§ **TASK OBJECTIVE**
For the records below, tally the lines that include the word "Bertha" and report the number alone.

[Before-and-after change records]
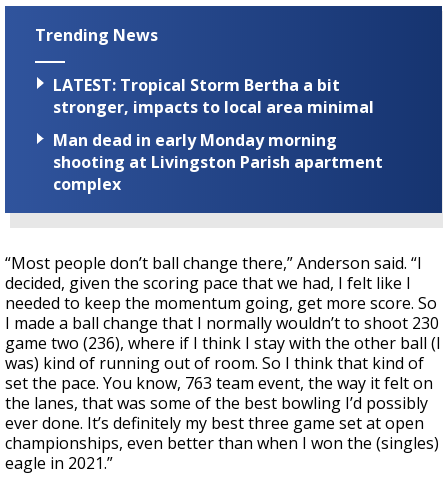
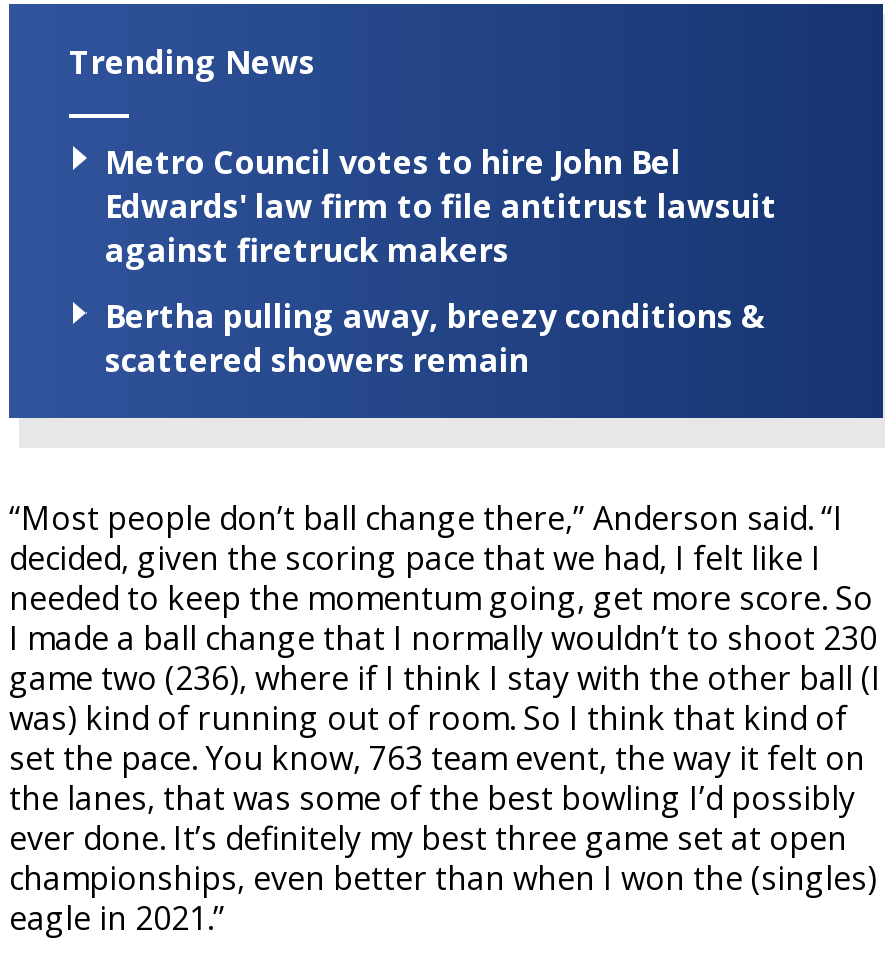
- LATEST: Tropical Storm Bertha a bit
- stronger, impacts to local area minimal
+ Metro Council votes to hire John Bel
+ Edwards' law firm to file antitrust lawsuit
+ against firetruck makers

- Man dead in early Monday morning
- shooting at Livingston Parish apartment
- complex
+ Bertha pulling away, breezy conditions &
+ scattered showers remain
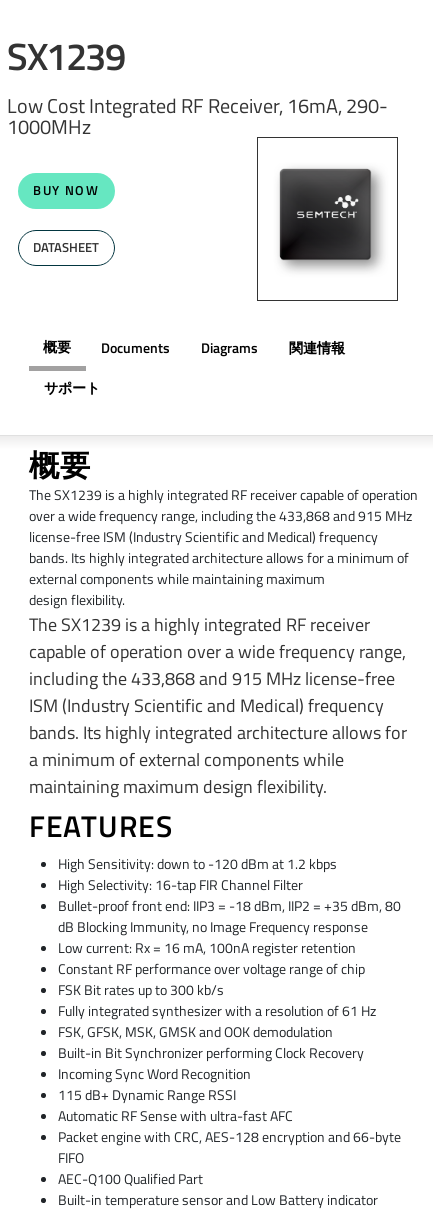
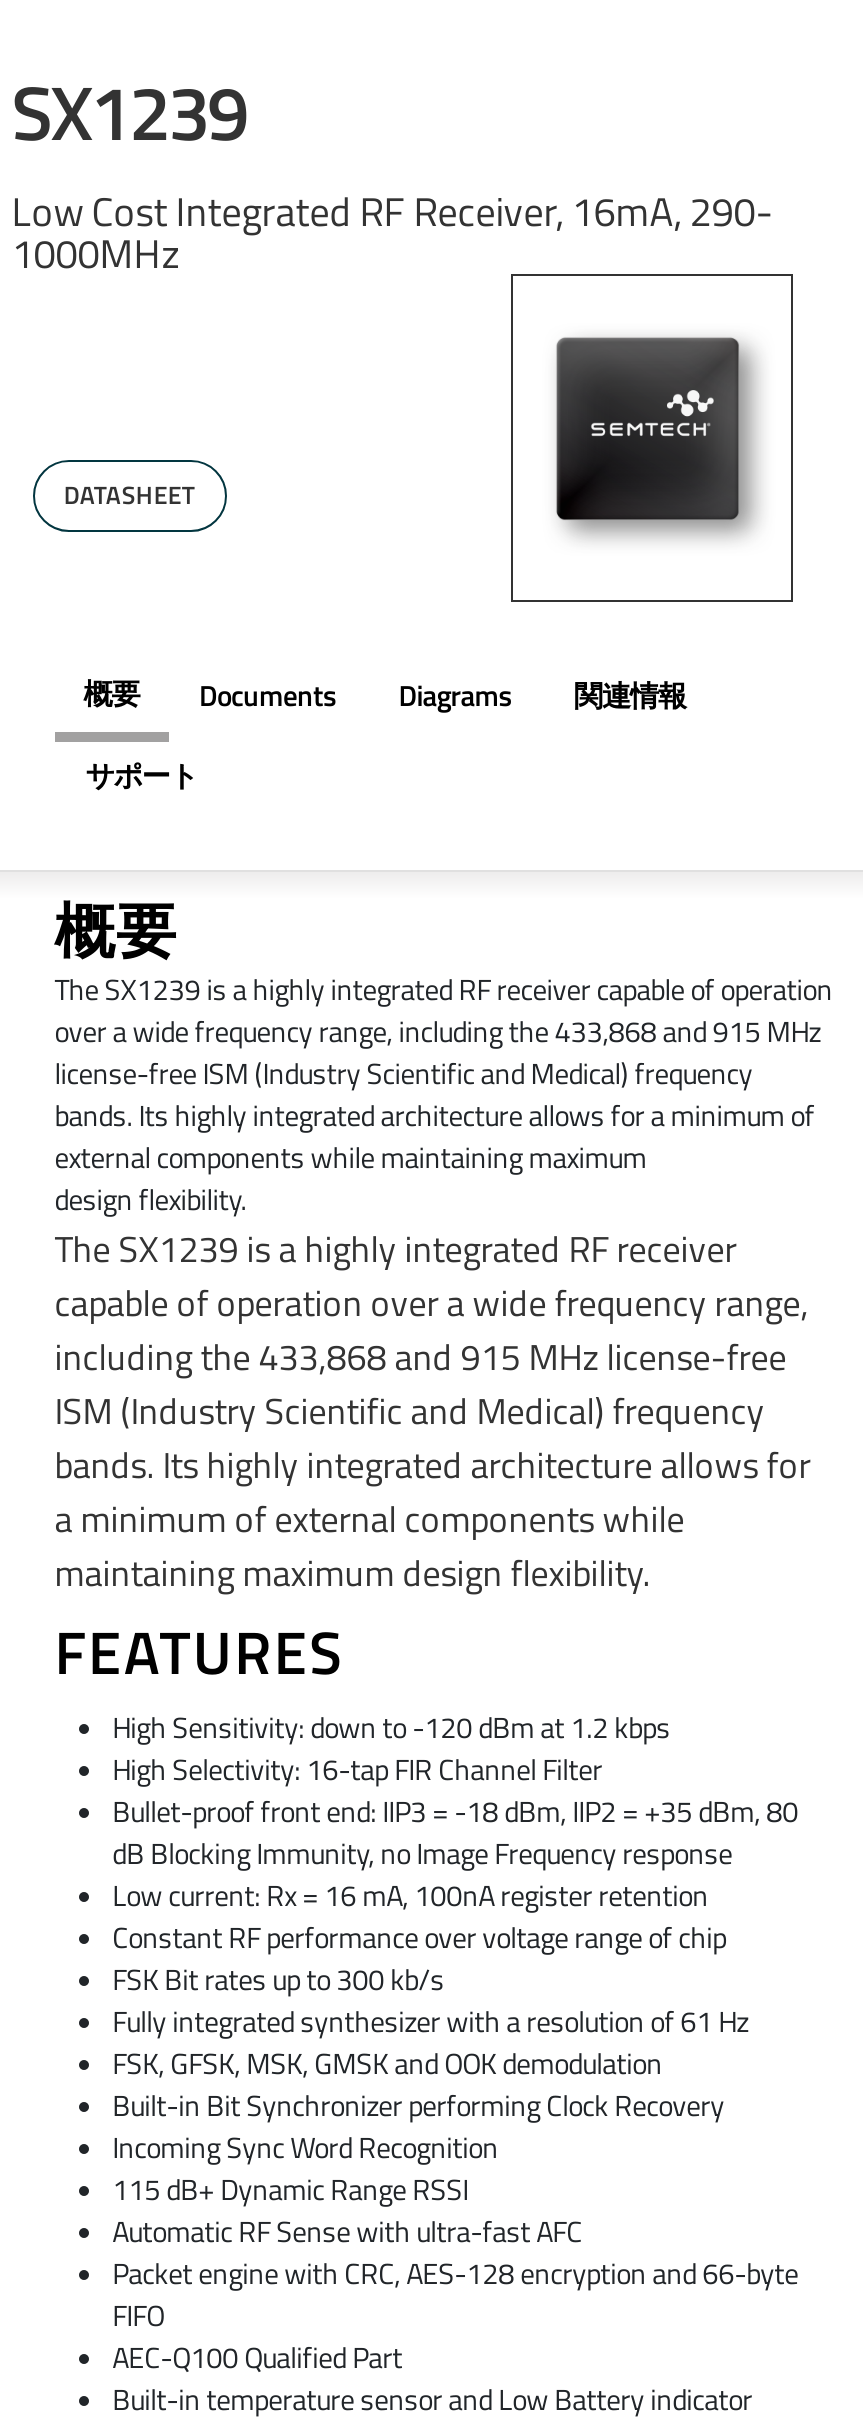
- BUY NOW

§ **EXERCISE SOLUTION**
2